The reasoning of all those pundits as to why the president lost, both in terms of style and the specific policies discussed, does seem sound. I just happen to believe (call it intuition, or quite possibly wishful thinking) that President Obama was off playing a different game.
It was readily apparent that a combative and effusive Romney was prepared to defend his campaign proposals (even if that meant repeatedly interrupting moderator Jim Lehrer, and even if Romney’s economic policies still lack much, if any, detail) and attack the president’s record while not turning combative with his verbal jousts.
Romney did exactly what he had to do: Even if his theories about not raising taxes while slashing the federal budget sound a lot less troublesome than such a path surely would be, he looked and sounded like the president’s equal for the duration of the debate.
Romney more than held his own on the same stage with a president who has at times been referred to as the best orator in Oval Office history. That in itself is a major accomplishment for a candidate who only one month ago had a difficult time selling himself to the country during his own party’s weakly orchestrated convention.
For all the criticisms of the president’s supposedly lackluster effort, I’m still not sure his debate performance in Denver was all that surprising. Sure, there’s the old excuse (and there’s probably more truth to it than we realize) that presidents nearing the end of their first term in office aren’t used to being challenged in a debate setting after four years of staffers telling them everything they say and do is exceptional and wise.
The president did at times hold an expression on his face revealing his loathing of GOP’s demands, and his belief that Romney is an empty suit temperamentally ill-suited to the job for which he is applying. Except Obama didn’t say anything like that. He looked down at the podium and wrote notes (doodled perhaps?) and held on to the bitter end.
Apparently the president’s campaign team is banking on the idea that Romney remains too far behind President Obama in the polling from several key swing states (Ohio, chief among them) and that at this late date only a fatal verbal slip-up by the president can put this election in play, regardless of what on-air pundits might suggest.
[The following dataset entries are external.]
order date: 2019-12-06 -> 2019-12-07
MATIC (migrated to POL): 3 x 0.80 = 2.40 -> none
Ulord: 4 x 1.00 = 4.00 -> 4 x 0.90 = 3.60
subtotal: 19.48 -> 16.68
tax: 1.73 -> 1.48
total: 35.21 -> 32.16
Perhaps, pundits have said, President Obama is comfortable turning in a couple lame, lackluster debate performances – effectively taking a knee to run out the clock at the end of the game – to prevent Romney from any opportunity to tie the president in the polls before November. This is as good a theory as any for the president’s weak performance. Why else would the president decline to hammer Romney for certain, much-maligned remarks or gleefully champion the successes of his first term, including the Ledbetter Fair Pay Act, extending health insurance to millions of Americans previously without it, and the decision to launch a mission resulting in the death of Osama bin Laden.
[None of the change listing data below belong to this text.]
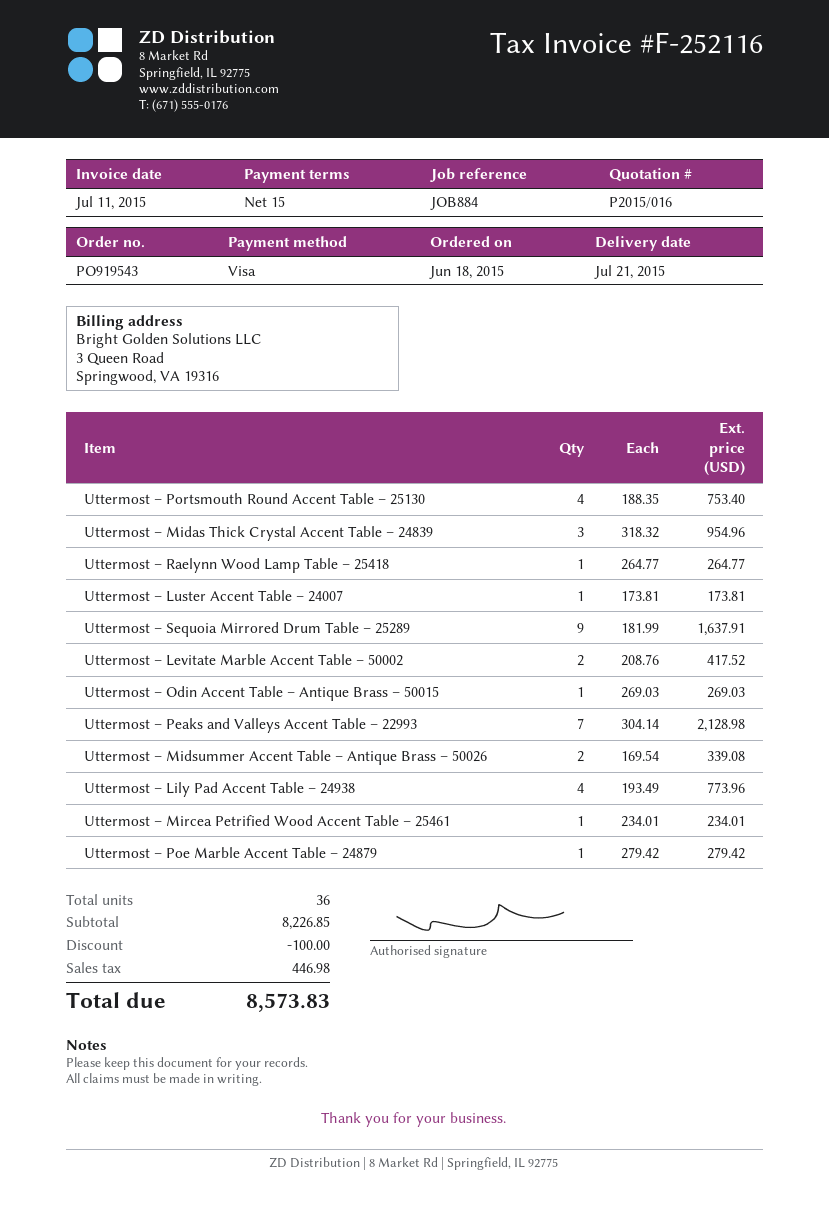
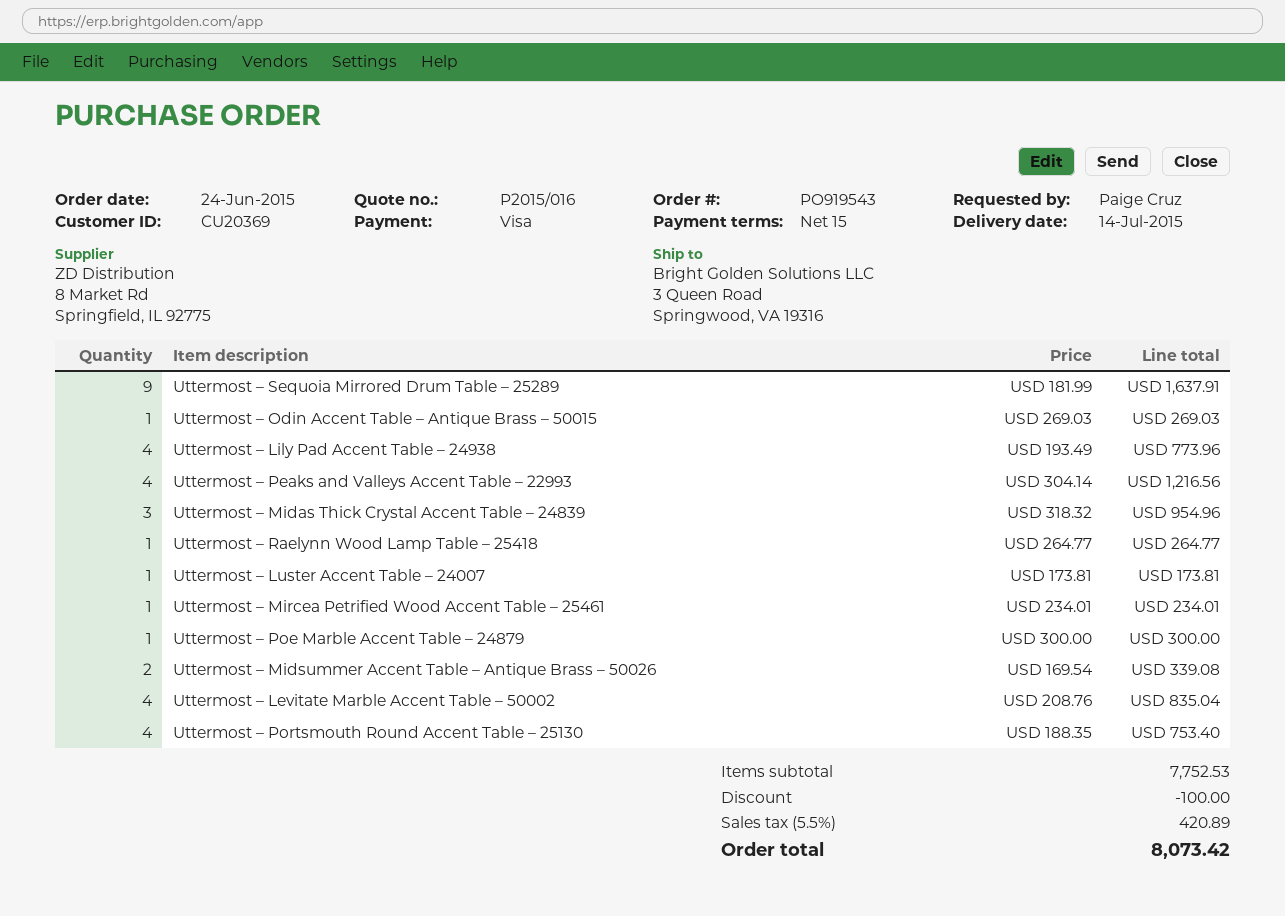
order date: 2015-06-18 -> 2015-06-24
delivery date: 2015-07-21 -> 2015-07-14
Uttermost – Levitate Marble Accent Table – 50002: 2 x 208.76 = 417.52 -> 4 x 208.76 = 835.04
Uttermost – Peaks and Valleys Accent Table – 22993: 7 x 304.14 = 2128.98 -> 4 x 304.14 = 1216.56
Uttermost – Poe Marble Accent Table – 24879: 1 x 279.42 = 279.42 -> 1 x 300.00 = 300.00
subtotal: 8226.85 -> 7752.53
tax: 446.98 -> 420.89
total: 8573.83 -> 8073.42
Instead, viewers found themselves critiquing President indifferent.
Maybe that’s because the math says he’s already won. Or maybe a little arrogance did seep through, which would be a problem, a play in desperate need of deletion before the next debate.
But I think the president didn’t have the bad debate everyone else saw. I just think he was playing at a different level than Romney.
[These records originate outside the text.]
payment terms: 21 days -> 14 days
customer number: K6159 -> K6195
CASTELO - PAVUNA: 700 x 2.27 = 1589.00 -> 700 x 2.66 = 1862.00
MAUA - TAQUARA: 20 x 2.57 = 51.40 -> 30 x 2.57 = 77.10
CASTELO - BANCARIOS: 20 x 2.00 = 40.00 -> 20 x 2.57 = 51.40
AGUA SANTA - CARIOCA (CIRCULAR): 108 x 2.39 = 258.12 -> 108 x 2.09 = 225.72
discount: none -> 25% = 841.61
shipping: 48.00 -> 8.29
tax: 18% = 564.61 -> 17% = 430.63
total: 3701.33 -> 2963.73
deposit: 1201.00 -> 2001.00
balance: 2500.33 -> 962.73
Remember 2008, when then U.S. Sen. Obama promised the public that, if elected, he would be a president who rose above the partisan infighting that voters past and present claim to be sick of? Maybe that’s the Obama we saw Oct. 3; perhaps it was the reappearance of a candidate who believes the presidential thing to do when being attacked with hammy one-liners and weak policy proposals that literally don’t add up is to respond by being calm and measured. Presidential, if you will.
Unfortunately, calm and measured doesn’t always play in a media culture that celebrates snappy sound bites and controversy. Romney spoke up. He drilled points home with short, direct sentences, almost always put forth a smile, and whenever possible, personalized his rambling responses – all of which generally made the president seem icy by comparison.
I still think the national media is missing the point. I don’t think President Obama wants to play the same style game that pundits are demanding. I think he wants to be reelected being seen, by observers both here and abroad, as the only realist at the table.
When he said four years ago that he wanted to change the culture of Washington by doing away with partisanship and animosity for your opponent, I believe he meant it. I know he believes in his policies; I think the rest of it – the show business side of the presidential debates and of politics in general – is something Obama has a much tougher time getting his thoughts and arms around.
It will be interesting to see how much President Obama embraces style over substance when he and Romney meet for their second debate on Oct. 16. Maybe a lot.
Maybe – if polls suggesting a comfortable lead for the president in those critical swing states hold up – not much at all.